Figure 2: Once the study plots had been selected, the litter was carefully removed in order to facilitate soil scanning with the Neospectra Scanner.

The procedures employed for the acquisition of NIR spectra were as follows:

1. The litter was removed with minimal disturbance.

2. The NIR spectra were collected using two Neospectra scanners positioned on the surface (DIRECT mode) and the surface was compacted to remove any irregularities (COMPACTION mode). Three spectra were collected per plot, with a distance of a few centimetres between each replicate.

3. The topsoil (A horizon) was collected from the 0-5 cm depth interval and transferred to three Petri dishes. The two Neospectra Scanners and the Neospectra PUCK were employed for the collection of soil spectra on Petri dishes (DISTURBED mode). Additionally, the soil samples were collected into Petri dishes for subsequent laboratory-based soil spectroscopy acquisition and conventional laboratory analysis.

4. The soil moisture content of each plot was determined in the field using a time-domain reflectometer (TDR), and in the laboratory through the thermo-gravimetric method.

Figure 3: One of the objective of the work was to verify the replicability of the spectral acquisition by testing two Neospectra scanners in the same points.


Figure 4: Spectral acquisition in disturbed samples inside Petri dishes.

Following the conventional laboratory analysis of organic carbon and total nitrogen, it would be feasible to calibrate a predictive model based on near-infrared (NIR) spectra and to assess the precision of the diverse spectrometers and acquisition techniques.

The opportunity to receive an “eLTER PLUS TA-RA” grant for this transnational collaboration has enabled us to engage in this field activity and to disseminate knowledge on the best practices for using NIR spectroscopy to monitor forest soils. We would like to thank our local hosts from the Helmholtz Centre for Environmental Research (UFZ) in Leipzig, in particular Ulrike Werban for excellent coordination and accommodation facilities; Felix Thomas, Linda Au, Simon Paasch for their invaluable support in field activity; as well as Hannes Mollenhauer, Hannah Boedeker and Maximilian Nerlich (Smart Farming Lab, Uni Leipzig) for interesting discussions about soil and viticulture.


About the authors:

Simone Priori is an Associate Professor of Pedology at the Department of Agriculture and Forest Sciences, University of Tuscia (Viterbo, Italy). His principal research interests are soil survey, mapping and monitoring, including the use of proximal soil sensors such as electromagnetic induction, gamma-ray spectroscopy and NIR diffuse reflectance spectroscopy. His research focuses on soil studies, particularly in the context of viticulture and other perennial crops, such as hazelnuts and olive trees, but also in arable lands and forest soils.

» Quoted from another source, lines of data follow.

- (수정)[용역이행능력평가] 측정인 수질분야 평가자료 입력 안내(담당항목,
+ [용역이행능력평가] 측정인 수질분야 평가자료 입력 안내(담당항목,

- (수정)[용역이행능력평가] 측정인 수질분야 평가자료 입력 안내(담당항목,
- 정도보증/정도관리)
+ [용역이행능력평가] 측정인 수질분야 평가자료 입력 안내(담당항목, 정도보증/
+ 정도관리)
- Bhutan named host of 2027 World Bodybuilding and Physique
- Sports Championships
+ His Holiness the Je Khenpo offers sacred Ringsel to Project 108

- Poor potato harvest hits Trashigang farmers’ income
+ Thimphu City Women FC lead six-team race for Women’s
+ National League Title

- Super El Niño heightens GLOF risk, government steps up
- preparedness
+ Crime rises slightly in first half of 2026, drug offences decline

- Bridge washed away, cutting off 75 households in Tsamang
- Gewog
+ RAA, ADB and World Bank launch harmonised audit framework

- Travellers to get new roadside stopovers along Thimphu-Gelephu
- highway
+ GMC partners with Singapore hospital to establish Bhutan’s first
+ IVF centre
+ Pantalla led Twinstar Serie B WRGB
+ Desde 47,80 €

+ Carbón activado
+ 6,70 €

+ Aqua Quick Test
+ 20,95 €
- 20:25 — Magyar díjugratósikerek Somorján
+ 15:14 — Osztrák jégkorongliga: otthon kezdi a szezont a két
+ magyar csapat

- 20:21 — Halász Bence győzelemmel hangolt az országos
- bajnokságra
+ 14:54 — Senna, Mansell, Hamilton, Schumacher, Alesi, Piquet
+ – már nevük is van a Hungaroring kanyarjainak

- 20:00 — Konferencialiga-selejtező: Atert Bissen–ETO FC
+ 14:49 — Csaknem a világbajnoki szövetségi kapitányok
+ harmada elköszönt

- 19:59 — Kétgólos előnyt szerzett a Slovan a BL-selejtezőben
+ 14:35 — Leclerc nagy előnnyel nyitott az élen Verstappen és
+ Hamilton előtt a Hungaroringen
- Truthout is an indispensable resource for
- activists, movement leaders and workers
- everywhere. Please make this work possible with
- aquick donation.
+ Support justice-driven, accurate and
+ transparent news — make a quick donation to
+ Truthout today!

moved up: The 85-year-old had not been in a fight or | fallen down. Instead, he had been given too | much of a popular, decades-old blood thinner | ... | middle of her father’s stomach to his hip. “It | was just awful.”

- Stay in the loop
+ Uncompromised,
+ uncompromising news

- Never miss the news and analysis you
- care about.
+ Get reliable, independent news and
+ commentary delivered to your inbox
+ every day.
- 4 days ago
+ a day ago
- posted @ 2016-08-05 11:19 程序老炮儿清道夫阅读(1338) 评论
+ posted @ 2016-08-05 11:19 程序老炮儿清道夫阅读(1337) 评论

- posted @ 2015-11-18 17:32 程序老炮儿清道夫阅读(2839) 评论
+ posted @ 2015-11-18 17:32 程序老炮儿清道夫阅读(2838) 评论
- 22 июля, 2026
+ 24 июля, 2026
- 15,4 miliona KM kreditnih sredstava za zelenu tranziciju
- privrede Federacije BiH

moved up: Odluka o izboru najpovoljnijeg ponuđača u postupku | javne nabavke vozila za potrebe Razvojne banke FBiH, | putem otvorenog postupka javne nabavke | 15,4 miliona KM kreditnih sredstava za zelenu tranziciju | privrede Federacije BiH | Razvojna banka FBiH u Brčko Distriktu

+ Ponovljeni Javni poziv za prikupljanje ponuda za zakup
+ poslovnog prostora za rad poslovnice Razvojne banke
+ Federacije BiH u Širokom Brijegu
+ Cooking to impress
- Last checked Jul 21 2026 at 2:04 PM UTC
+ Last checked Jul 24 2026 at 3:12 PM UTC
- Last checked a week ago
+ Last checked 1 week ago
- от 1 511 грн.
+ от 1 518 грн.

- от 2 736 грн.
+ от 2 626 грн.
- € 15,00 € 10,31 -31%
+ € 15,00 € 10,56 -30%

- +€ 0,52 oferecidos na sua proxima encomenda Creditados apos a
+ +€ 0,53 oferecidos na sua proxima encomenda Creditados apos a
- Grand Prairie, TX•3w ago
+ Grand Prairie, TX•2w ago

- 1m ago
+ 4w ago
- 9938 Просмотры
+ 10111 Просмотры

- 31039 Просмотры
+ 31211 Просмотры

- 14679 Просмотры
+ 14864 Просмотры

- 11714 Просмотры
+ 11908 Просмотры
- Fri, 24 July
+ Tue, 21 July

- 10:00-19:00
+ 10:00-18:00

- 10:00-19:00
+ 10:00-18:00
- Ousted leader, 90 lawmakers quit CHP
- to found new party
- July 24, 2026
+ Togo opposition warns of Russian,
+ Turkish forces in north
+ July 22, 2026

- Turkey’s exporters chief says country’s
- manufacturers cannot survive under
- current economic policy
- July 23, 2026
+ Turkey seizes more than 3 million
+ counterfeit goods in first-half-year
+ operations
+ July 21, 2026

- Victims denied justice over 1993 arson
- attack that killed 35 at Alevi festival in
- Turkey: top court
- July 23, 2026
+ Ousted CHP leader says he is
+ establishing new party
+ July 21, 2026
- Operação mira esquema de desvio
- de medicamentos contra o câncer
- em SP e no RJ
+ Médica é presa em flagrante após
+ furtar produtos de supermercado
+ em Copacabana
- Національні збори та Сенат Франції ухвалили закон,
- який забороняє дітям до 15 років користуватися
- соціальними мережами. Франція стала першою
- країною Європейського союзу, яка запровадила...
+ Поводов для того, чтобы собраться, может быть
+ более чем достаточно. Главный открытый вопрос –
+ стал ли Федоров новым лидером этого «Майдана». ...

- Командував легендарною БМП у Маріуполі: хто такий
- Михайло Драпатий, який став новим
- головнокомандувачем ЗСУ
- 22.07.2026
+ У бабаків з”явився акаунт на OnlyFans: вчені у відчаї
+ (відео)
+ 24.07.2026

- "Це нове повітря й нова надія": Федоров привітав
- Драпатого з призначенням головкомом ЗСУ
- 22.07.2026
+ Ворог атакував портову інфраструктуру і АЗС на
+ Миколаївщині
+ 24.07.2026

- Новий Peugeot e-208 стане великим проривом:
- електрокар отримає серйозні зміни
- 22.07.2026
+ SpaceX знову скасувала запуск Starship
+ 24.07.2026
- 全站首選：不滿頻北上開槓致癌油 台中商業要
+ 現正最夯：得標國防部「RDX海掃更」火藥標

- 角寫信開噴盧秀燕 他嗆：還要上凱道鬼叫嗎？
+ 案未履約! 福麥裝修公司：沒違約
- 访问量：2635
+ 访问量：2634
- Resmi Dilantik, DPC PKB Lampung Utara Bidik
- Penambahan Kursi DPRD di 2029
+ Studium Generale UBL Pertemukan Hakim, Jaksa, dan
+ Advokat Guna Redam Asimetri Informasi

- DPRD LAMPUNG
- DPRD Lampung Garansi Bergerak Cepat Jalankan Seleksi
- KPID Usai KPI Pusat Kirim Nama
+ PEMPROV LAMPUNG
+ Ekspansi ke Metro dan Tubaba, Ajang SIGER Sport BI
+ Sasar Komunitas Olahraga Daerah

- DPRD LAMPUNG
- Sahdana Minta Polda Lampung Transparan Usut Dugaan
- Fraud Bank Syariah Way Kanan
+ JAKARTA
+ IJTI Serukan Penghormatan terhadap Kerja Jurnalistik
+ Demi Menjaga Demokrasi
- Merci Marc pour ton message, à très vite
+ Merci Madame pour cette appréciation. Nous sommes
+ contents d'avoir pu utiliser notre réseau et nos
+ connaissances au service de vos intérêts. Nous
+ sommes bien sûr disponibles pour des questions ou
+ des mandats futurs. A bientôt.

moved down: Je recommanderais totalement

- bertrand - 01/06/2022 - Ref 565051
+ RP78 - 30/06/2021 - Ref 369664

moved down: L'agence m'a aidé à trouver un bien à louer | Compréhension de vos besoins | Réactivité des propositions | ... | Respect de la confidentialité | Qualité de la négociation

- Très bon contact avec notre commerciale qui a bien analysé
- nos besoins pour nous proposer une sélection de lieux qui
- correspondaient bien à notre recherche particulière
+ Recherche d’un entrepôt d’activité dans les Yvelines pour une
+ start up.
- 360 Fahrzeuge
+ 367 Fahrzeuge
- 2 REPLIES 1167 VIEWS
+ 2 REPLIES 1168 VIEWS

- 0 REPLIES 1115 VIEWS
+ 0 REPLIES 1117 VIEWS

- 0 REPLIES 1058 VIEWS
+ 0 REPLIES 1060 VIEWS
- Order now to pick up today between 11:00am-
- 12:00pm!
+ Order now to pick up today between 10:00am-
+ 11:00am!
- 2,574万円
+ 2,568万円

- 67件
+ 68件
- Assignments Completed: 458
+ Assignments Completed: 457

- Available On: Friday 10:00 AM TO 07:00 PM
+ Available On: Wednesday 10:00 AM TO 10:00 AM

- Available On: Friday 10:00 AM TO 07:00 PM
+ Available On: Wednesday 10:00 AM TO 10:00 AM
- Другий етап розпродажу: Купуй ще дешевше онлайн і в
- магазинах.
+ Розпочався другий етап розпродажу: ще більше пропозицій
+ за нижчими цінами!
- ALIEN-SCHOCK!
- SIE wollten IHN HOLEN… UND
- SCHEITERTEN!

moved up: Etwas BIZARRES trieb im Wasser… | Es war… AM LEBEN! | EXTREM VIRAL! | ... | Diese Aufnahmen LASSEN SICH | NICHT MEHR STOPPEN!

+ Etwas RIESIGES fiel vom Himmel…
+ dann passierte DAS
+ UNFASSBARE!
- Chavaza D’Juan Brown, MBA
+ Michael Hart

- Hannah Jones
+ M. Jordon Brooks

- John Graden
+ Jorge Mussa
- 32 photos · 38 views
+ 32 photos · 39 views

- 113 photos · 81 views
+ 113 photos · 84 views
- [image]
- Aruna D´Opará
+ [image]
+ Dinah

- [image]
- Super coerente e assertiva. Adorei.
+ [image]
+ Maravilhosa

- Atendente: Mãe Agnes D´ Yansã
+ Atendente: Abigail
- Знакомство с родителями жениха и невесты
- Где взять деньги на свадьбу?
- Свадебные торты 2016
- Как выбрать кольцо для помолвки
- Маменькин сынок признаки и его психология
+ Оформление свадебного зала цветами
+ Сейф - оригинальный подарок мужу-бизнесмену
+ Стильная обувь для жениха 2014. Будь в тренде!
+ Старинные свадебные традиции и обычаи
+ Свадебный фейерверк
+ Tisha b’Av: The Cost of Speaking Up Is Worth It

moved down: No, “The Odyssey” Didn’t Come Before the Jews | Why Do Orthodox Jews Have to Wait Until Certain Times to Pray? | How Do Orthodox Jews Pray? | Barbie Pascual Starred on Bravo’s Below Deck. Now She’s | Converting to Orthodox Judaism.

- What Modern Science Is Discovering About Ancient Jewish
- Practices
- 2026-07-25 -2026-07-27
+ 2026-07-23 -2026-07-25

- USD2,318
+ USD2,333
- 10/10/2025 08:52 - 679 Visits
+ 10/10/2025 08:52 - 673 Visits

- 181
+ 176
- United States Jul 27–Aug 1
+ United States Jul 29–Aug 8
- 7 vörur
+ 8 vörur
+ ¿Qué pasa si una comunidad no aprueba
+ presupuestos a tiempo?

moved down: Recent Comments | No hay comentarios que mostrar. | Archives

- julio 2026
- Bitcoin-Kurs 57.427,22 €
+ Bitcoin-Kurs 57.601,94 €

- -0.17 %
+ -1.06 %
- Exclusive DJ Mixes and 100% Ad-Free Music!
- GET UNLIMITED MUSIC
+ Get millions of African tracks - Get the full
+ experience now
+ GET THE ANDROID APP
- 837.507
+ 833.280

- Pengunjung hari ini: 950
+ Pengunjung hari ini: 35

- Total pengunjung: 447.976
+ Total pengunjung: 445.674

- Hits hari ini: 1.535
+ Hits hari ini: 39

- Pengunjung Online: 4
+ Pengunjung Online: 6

Leonardo Pace is a PhD student at the University of Tuscia (PhD Course in Plant and Animal Production Sciences), who obtained a master’s degree in forestry in 2023, with a thesis on the use of remote sensing for forest monitoring. In November 2023, he was awarded a PhD scholarship, focused on a project on the application of proximal sensing methods for soil mapping and monitoring in tree crops.